## [Assignment]
Look at every line of the material below and tally those containing "border". Reply with the total alone.

## [Provided material]
++++
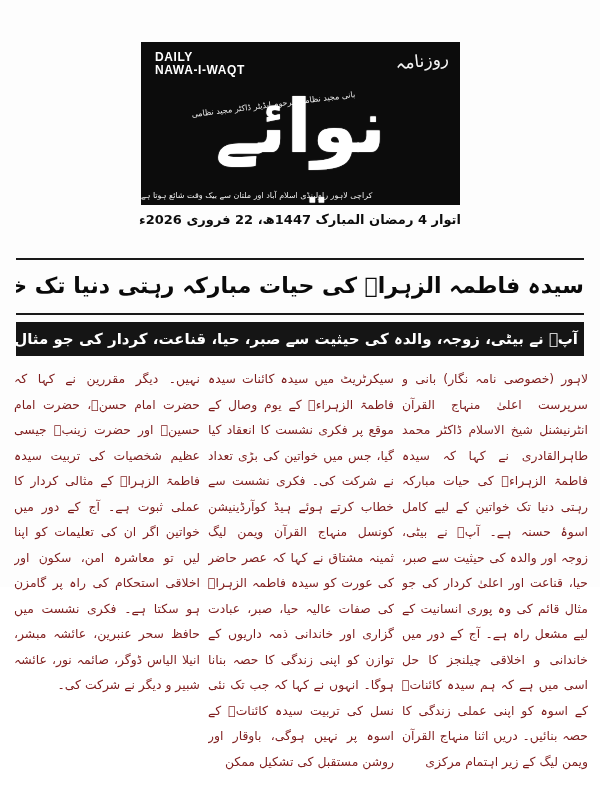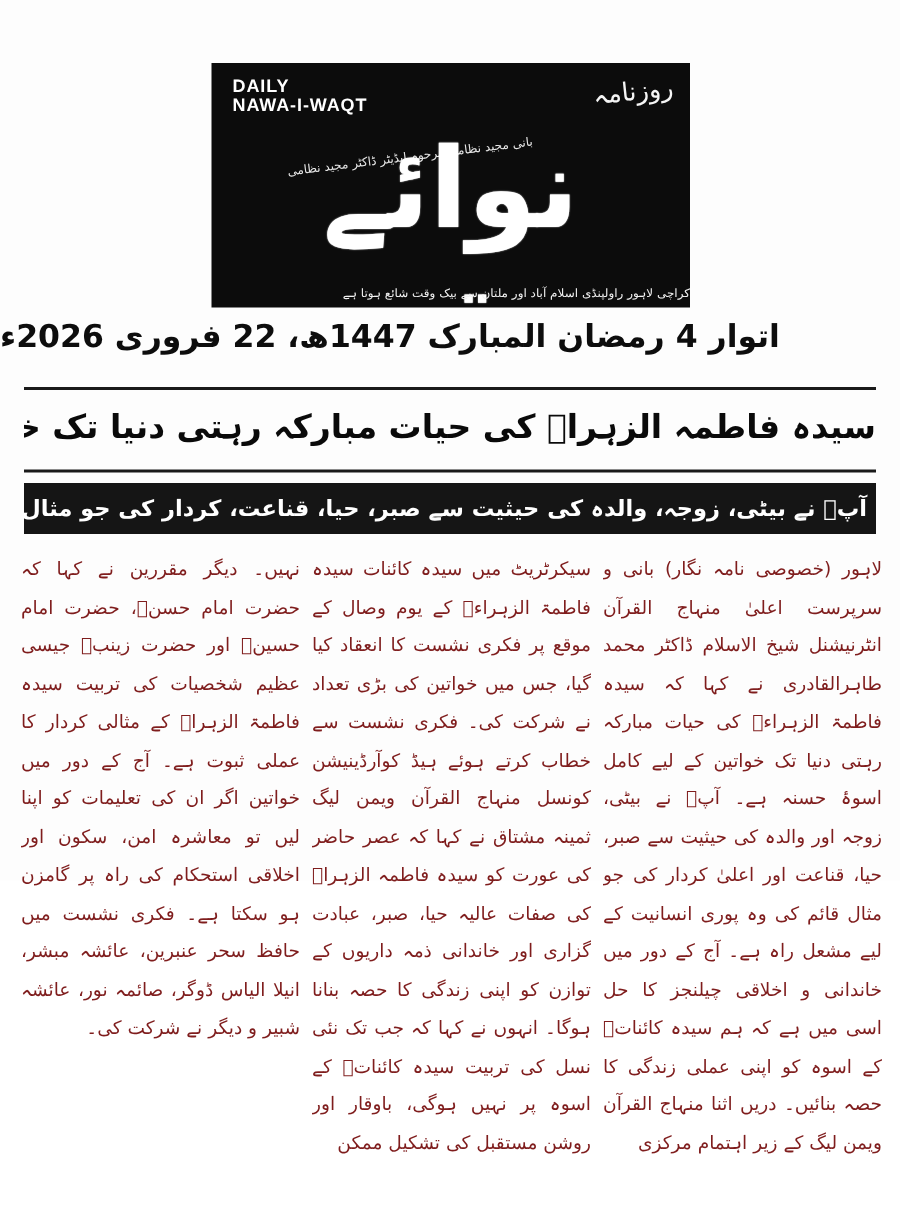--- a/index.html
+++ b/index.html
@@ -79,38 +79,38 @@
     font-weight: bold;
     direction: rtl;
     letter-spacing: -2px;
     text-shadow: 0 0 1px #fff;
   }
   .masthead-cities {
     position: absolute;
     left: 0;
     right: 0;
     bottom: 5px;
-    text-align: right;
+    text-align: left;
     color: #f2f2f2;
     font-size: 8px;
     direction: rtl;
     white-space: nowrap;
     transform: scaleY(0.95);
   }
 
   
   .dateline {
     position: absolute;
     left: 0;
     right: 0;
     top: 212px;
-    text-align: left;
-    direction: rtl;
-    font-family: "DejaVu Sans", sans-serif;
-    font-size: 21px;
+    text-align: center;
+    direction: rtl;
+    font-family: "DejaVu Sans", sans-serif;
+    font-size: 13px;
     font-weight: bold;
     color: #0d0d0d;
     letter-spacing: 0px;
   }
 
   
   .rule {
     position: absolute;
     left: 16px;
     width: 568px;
++++
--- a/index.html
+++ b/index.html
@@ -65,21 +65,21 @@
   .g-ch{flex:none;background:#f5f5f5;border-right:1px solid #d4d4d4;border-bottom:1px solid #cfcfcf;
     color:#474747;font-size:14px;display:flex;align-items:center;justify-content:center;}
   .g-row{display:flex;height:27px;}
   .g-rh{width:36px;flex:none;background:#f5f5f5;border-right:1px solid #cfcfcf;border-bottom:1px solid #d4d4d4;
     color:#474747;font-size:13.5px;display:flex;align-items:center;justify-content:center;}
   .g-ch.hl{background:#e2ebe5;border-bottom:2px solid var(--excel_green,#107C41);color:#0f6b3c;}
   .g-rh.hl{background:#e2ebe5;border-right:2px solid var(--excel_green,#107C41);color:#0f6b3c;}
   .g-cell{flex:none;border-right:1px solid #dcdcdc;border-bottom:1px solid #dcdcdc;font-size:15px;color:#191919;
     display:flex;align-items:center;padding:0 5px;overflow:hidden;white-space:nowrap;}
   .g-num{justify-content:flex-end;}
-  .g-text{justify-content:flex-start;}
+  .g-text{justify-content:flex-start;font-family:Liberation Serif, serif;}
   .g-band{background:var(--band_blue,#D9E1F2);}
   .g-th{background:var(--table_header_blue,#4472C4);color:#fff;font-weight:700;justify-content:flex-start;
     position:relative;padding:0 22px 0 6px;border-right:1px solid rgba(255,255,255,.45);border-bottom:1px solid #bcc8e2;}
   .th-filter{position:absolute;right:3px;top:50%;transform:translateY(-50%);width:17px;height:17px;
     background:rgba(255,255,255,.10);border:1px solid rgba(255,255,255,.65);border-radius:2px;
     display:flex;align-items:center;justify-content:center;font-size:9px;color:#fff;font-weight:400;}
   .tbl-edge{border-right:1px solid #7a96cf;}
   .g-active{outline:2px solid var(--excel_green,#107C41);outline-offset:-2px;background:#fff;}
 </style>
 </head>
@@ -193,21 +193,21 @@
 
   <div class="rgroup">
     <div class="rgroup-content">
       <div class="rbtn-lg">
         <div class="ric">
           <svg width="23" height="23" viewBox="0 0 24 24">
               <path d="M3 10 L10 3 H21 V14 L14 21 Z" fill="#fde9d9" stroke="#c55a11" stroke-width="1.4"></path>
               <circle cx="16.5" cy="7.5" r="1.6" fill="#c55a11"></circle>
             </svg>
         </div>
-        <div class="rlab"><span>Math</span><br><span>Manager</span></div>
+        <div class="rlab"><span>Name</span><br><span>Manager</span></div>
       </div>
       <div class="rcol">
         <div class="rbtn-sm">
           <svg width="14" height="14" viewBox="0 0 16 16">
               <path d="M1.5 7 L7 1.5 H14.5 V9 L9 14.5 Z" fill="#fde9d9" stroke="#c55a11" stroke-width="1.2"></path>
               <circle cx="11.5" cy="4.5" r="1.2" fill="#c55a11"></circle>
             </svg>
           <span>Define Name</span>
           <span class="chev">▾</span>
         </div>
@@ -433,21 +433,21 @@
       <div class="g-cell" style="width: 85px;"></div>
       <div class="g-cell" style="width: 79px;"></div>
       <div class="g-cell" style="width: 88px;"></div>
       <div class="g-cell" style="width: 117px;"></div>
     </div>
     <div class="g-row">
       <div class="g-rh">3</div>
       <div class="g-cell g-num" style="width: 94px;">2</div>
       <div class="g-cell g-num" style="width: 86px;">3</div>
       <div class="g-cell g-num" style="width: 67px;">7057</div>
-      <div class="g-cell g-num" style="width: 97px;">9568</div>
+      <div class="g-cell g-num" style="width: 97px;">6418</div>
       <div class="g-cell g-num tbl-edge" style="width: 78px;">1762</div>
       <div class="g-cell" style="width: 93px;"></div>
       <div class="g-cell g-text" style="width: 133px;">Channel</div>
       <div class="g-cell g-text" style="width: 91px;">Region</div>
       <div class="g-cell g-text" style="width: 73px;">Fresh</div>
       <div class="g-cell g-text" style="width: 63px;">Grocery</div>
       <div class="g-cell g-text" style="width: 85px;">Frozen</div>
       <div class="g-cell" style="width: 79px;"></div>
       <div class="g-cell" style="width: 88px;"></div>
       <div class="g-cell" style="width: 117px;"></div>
++++
## [Task result]
8